Program Testing
The set of files to be preprocessed is available in this compressed tarfile or this files directory. For initial testing, copy a few of these files into your home directory for
processing. For final testing, use the full path
to these files as the input and your own path for the output to conserve
disk space. There is about 12 megs of data, and managing data within your quota is your business. You are free to store the files on your own machine.
Program Documentation.
After your internal documentation (comments) are complete, write a
report that provides a short executive summary of your program.
In particular, discuss how you handled punctuation and numbers, and describe how
you calculated the frequency of each word. Identify some HTML constructs or words which are
incorrectly tokenized (if any) and discuss why your program does not handle
them properly.

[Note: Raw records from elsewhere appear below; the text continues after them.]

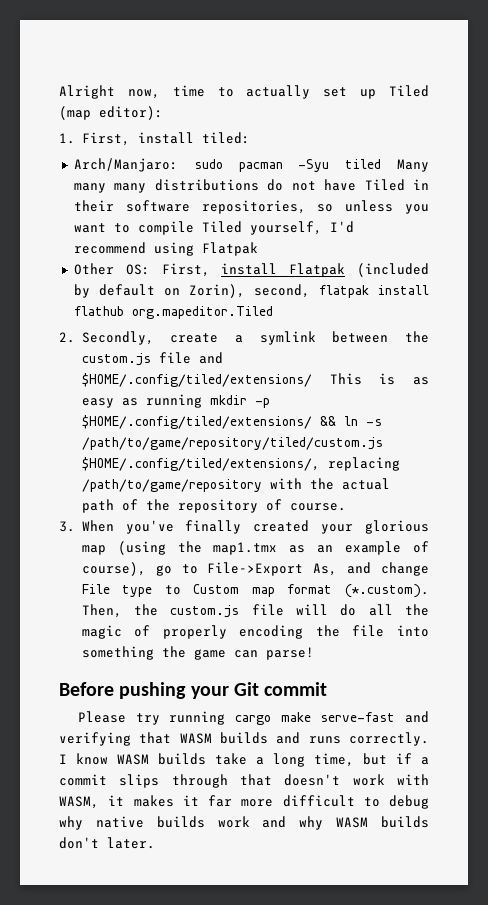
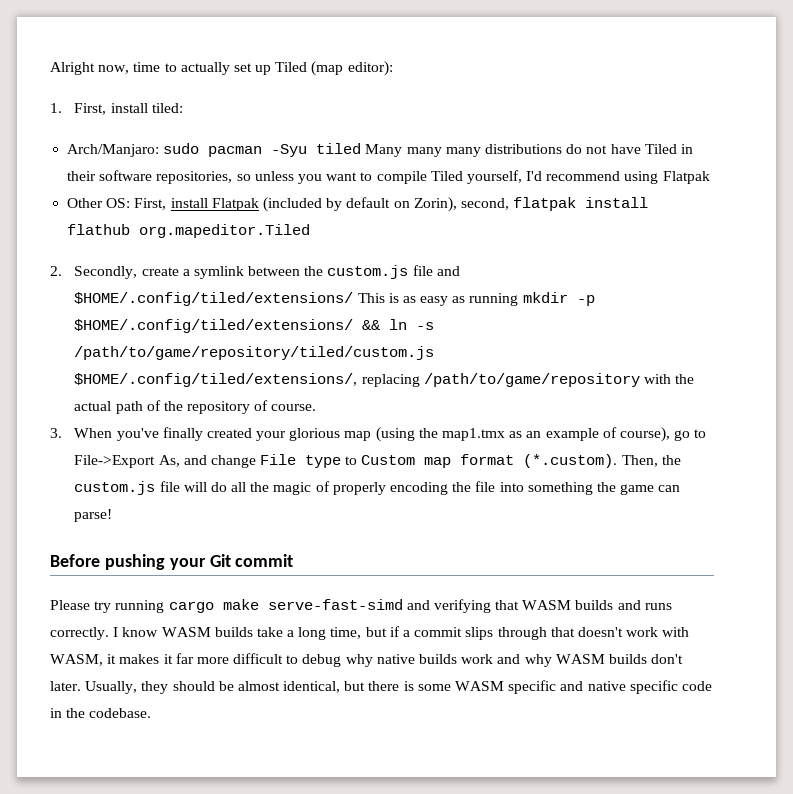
[320,712,396,722] serve-fast -> [267,599,403,610] serve-fast-simd
(155, 843) none -> [85,680,712,694] [50,708,152,718] Usually, they should be almost identical, but there is some WASM specific and native specific code in the codebase.

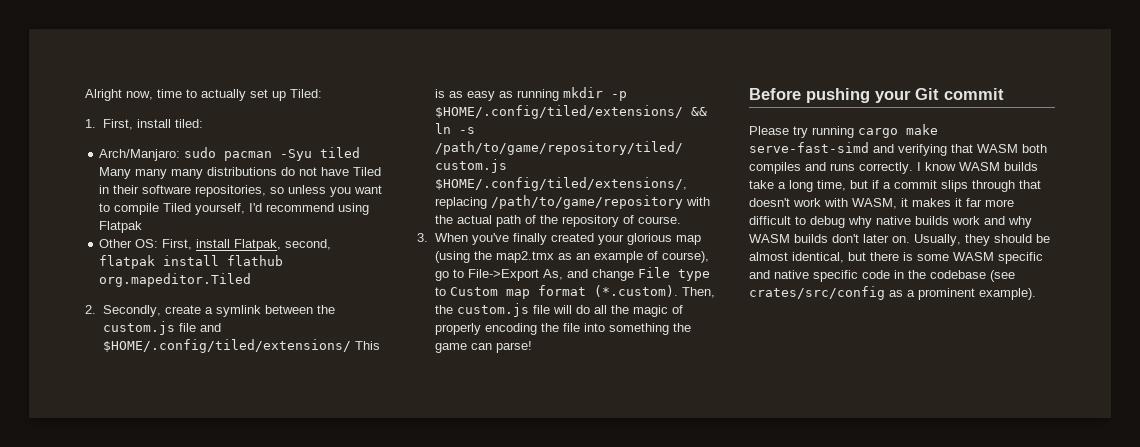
[275,61,393,76] Tiled (map editor): -> [290,89,322,98] Tiled:
[211,197,457,212] Flatpak (included by default on Zorin), -> [234,239,282,251] Flatpak,
[442,428,506,441] map1.tmx -> [495,251,554,263] map2.tmx
[575,600,614,610] builds -> [1022,144,1047,153] [749,162,801,174] both compiles
[50,681,81,691] later. -> [863,234,910,243] later on.
[89,708,152,718] codebase. -> [930,270,1015,282] [749,286,1036,300] codebase (see crates/src/config as a prominent example).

Also, discuss the efficiency of your frequency program in
terms of order of magnitude and timings (cpu time, elapsed time).
Include a small graph or table of time versus number of documents processed.
The entire document should be no more than three pages in length.
We will primarily be grading from the report, so make sure it clearly describes what you did and your program's output and efficiency.
You may work with your partner on implementing these programs, or you can implement this on your own.
We are providing a stoplist, but you won't need it for this phase of the project.
Hand In
Your code (including any shell scripts), the report, and the
first 50 and last 50 lines of the two frequency files.
Everybody turns in their own code, report, and output as described.
Late Policy
10% deduction per 24 hours. Assignments turned in during or after the
class will result in a 10% deduction.